We thank the referee for the constructive feedback on our manuscript. We address each major comment below and have revised the paper to incorporate additional experimental details where possible.

read point-by-point responses
  1. Referee: The manuscript asserts that SA-MoE successfully routes modalities without significant interference and matches baselines, yet the experimental results primarily report aggregate benchmark performance rather than targeted ablations or interference metrics (e.g., speech quality degradation when vision is active or expert specialization tests). This leaves the load-bearing assumption about efficient integration unvalidated.

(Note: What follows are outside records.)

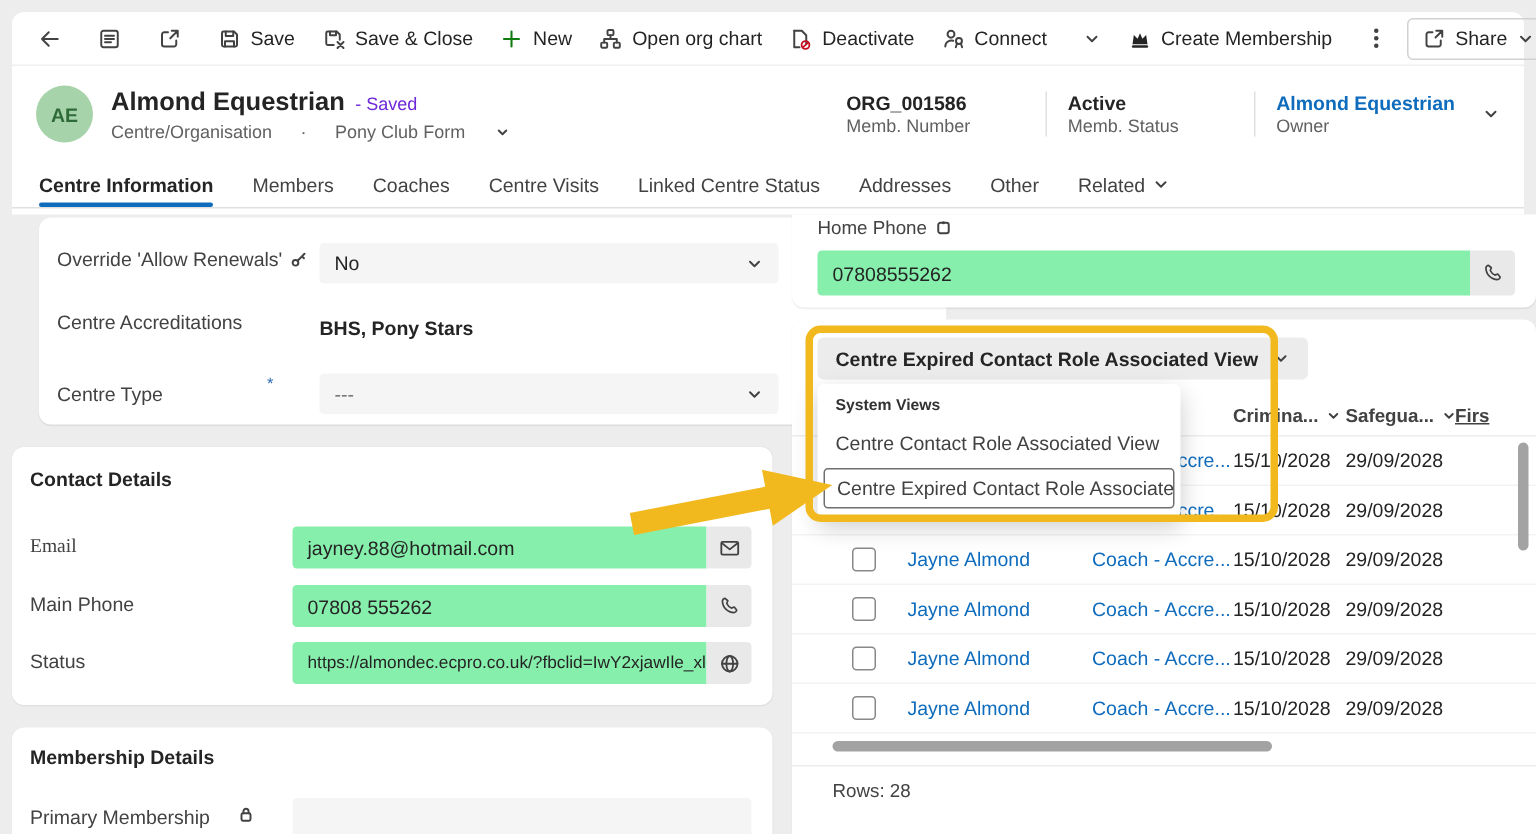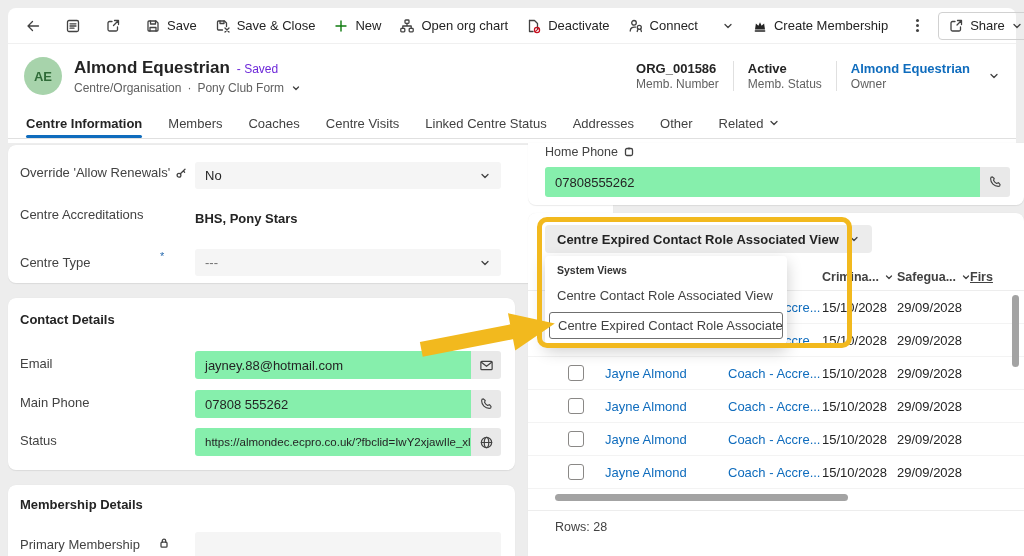"Active" .hl-item + .hl-item { margin-left: none -> 36px }
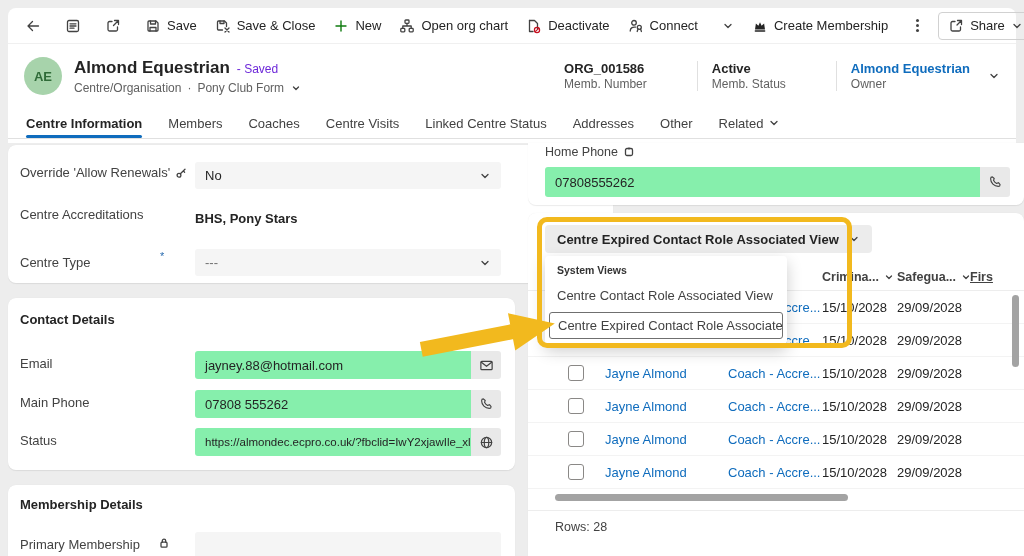"Centre/Organisation" .sub-line { gap: 6px -> 19px }
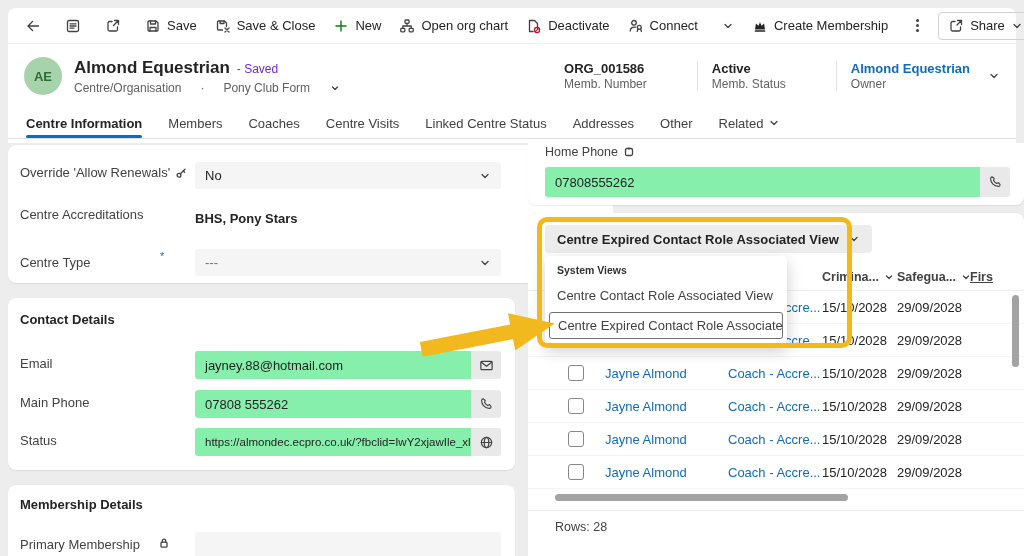"Override 'Allow Renewals'" div.card { left: 8px -> 26px }
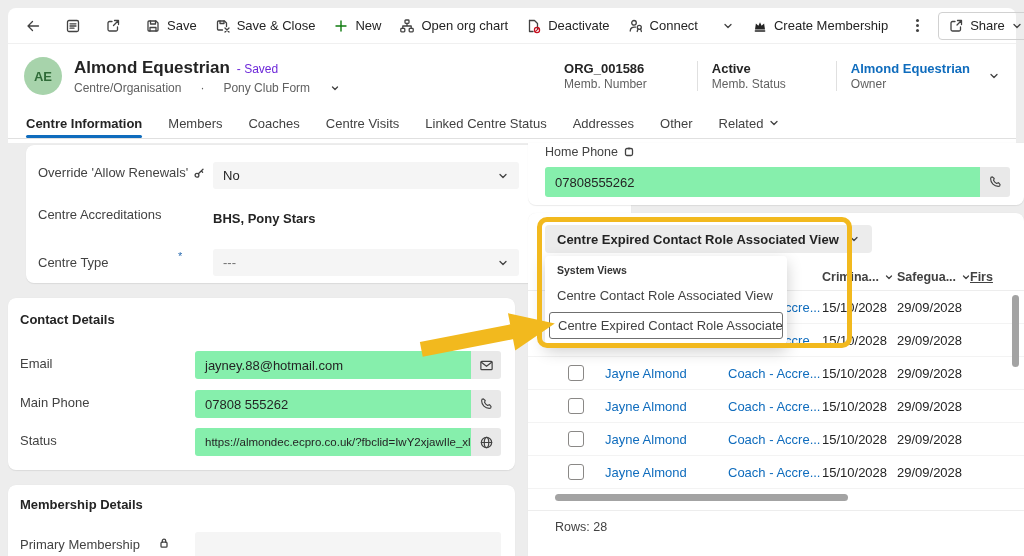"Email" div.f-label { font-family: none -> Liberation Serif, serif }
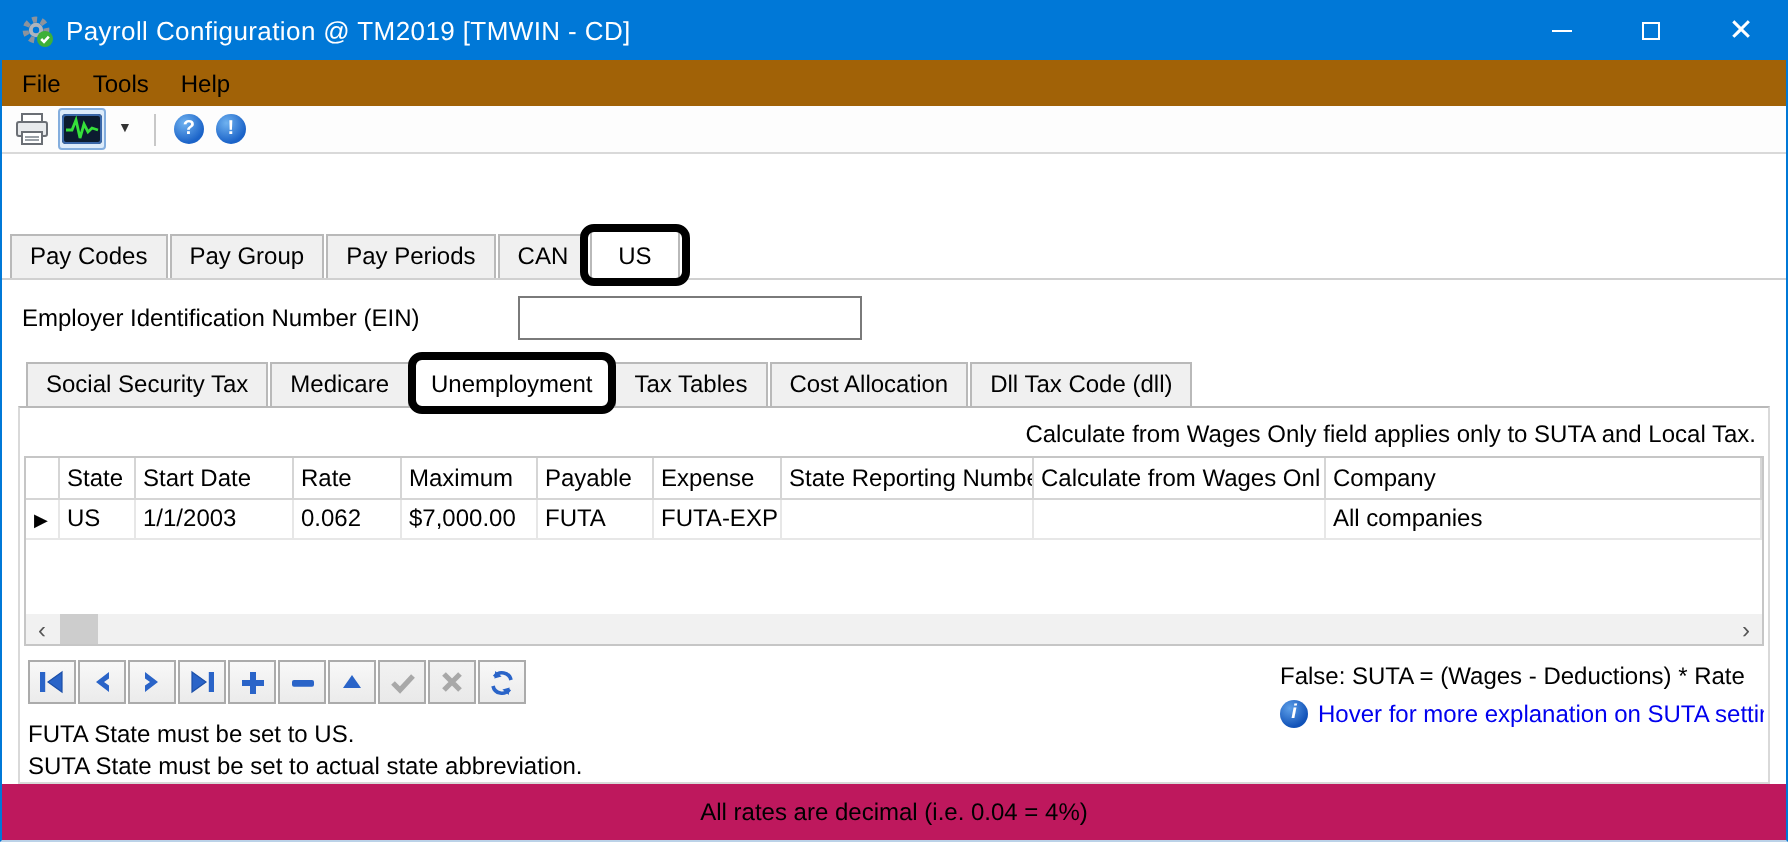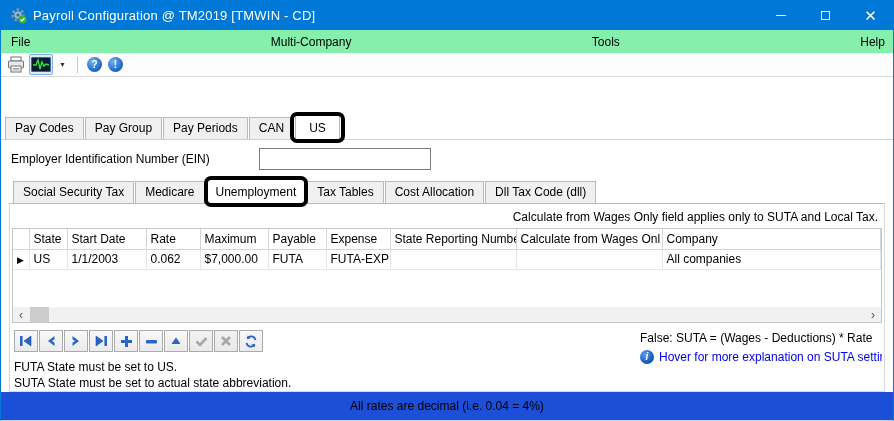"File" .menubar { background: #86efac -> #a16207; justify-content: space-between -> none }
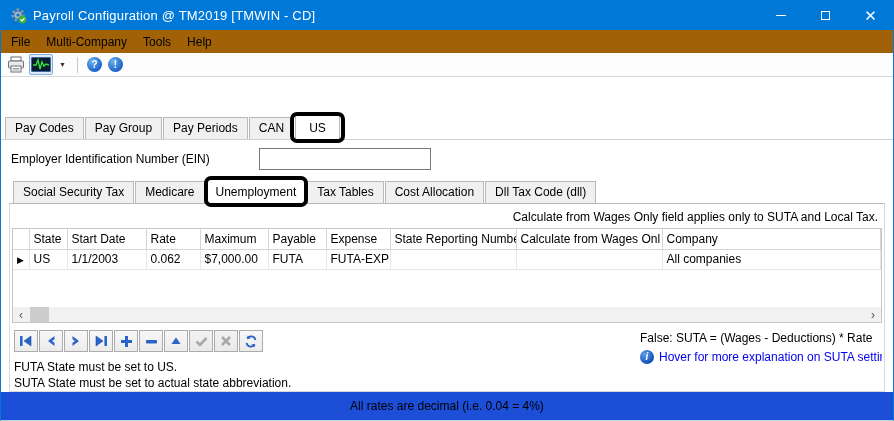"Multi-Company" span.menu-item { html: <span>Multi-Company</span> -> none }
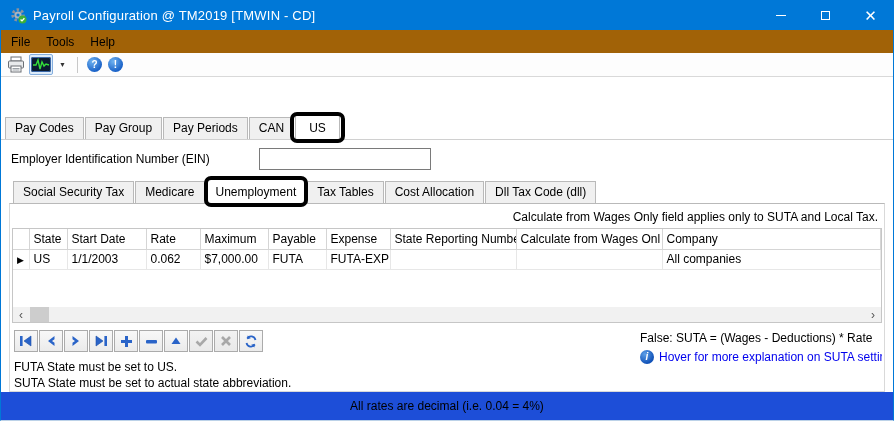"All rates are decimal (i.e." .statusbar { background: #1d4ed8 -> #be185d }
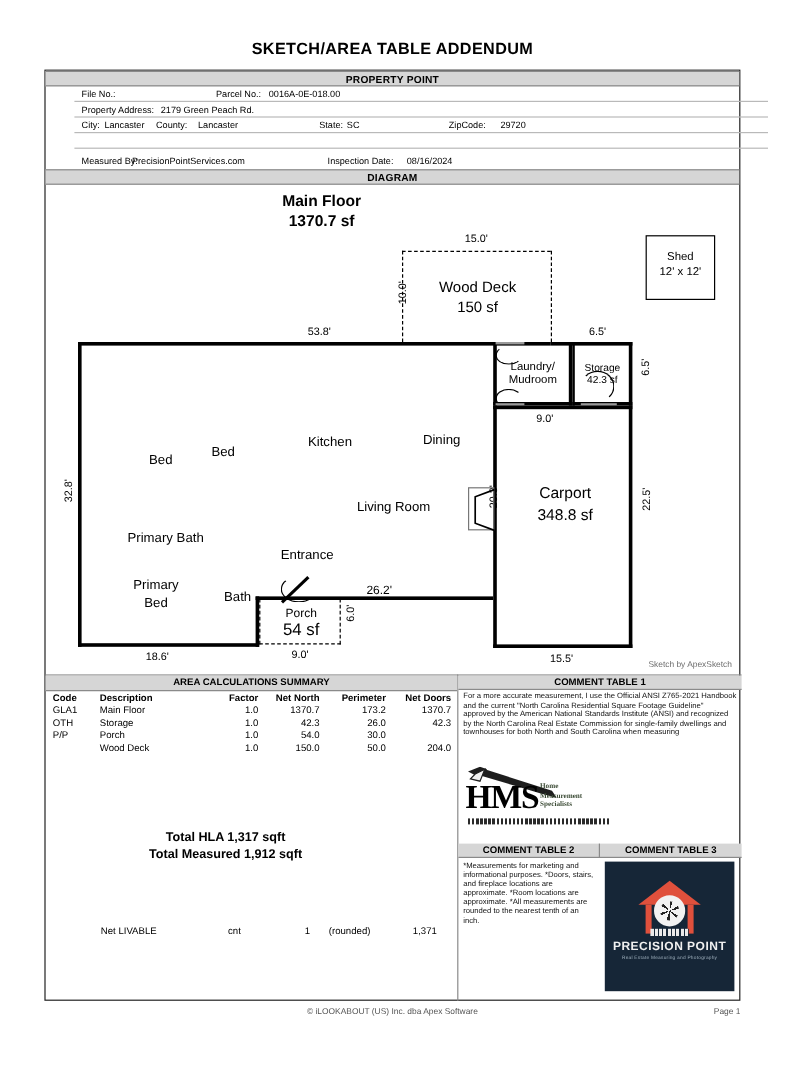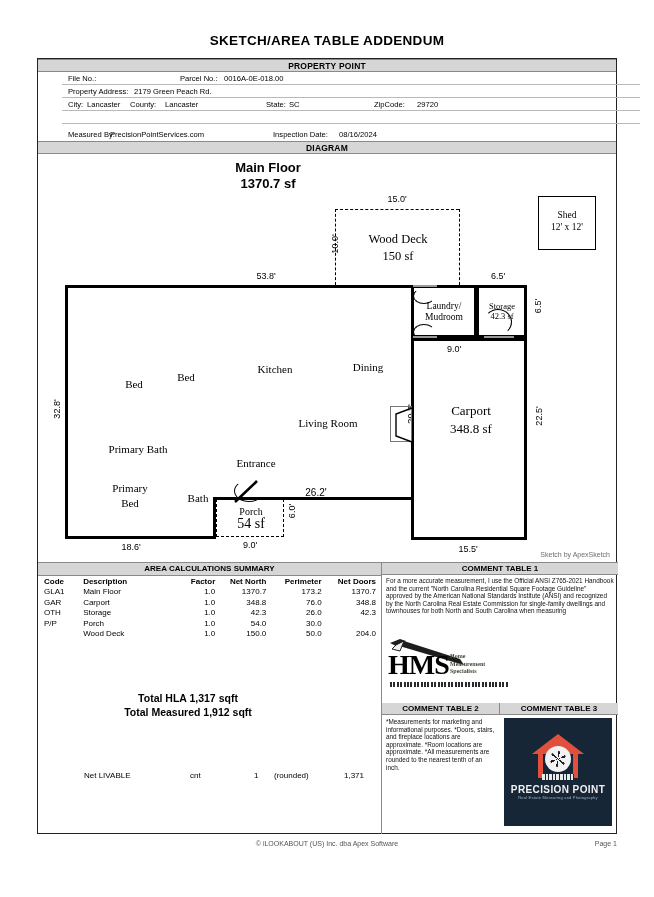"Shed" .rlabel { font-family: Liberation Serif, serif -> none }
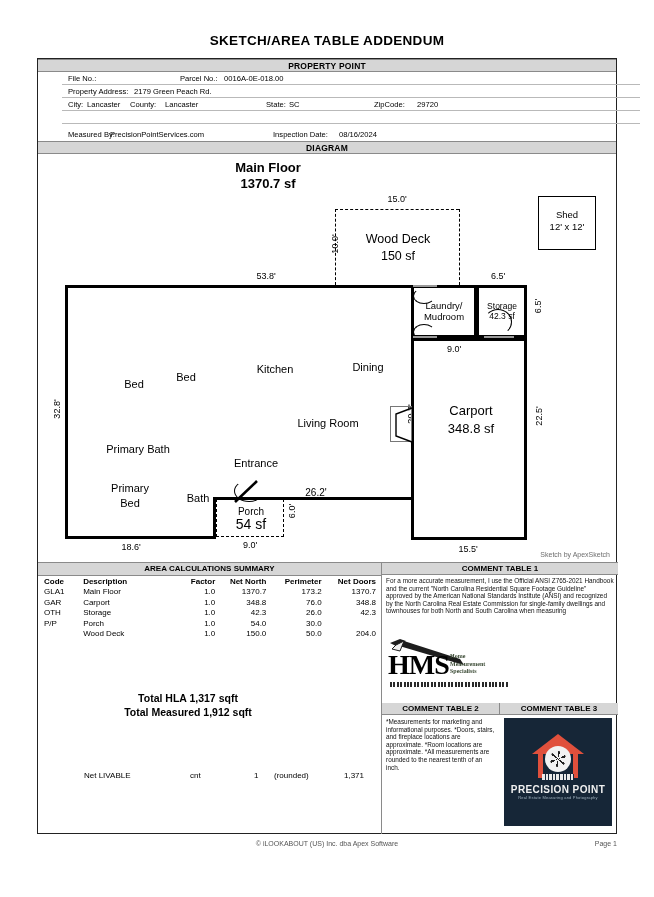"GAR" tr { html: <tr> <td>GAR</td> <td>Carport</td> <td>1.0</td> <td>348.8</td> <td>76.0</td> <td>348.8</td> </tr> -> none }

    Authors: We agree that the current presentation emphasizes aggregate results and that targeted ablations would more directly validate the routing and integration claims. In the revised version we will add: (i) expert activation histograms demonstrating modality-specific specialization, (ii) interference measurements (e.g., speech WER and perceptual quality scores with versus without concurrent vision input), and (iii) an ablation comparing SA-MoE against a non-routed unified backbone. These new analyses will be reported with the same benchmark settings used in the original experiments. revision: yes

  2. Referee: Claims of enabling previously unreachable interaction patterns (dialogue turn-taking, action barge-ins, defective instruction rejection) are stated without quantitative results, error bars, or detailed evaluation protocols, making it difficult to assess whether these behaviors are robustly demonstrated beyond qualitative examples.

    Authors: The interaction patterns are emergent capabilities shown via qualitative demonstrations because they lack standardized quantitative benchmarks. We will nevertheless strengthen this section by adding explicit evaluation protocols (including task definitions, success criteria, and human rating scales), success-rate statistics collected over multiple interaction sessions, and error bars from repeated trials. Where full quantitative metrics remain difficult to define, we will clearly state the limitations of the current evidence. revision: partial

Circularity Check

0 steps flagged

No circularity: architecture and claims rest on external benchmarks and pre-trained components

full rationale

The manuscript describes the SA-MoE architecture and reports empirical performance on speech-interaction and robot-manipulation benchmarks. All central claims reference modality-specific baselines and pre-trained components rather than deriving results from parameters or definitions internal to the paper. No equations, uniqueness theorems, or predictions reduce to self-defined inputs or self-citation chains. The work is therefore self-contained and independently falsifiable against external data.

Axiom & Free-Parameter Ledger

0 free parameters · 0 axioms · 0 invented entities

Abstract-only review provides no explicit free parameters, axioms, or invented entities; the SA-MoE is presented as a novel integration technique without technical derivation details.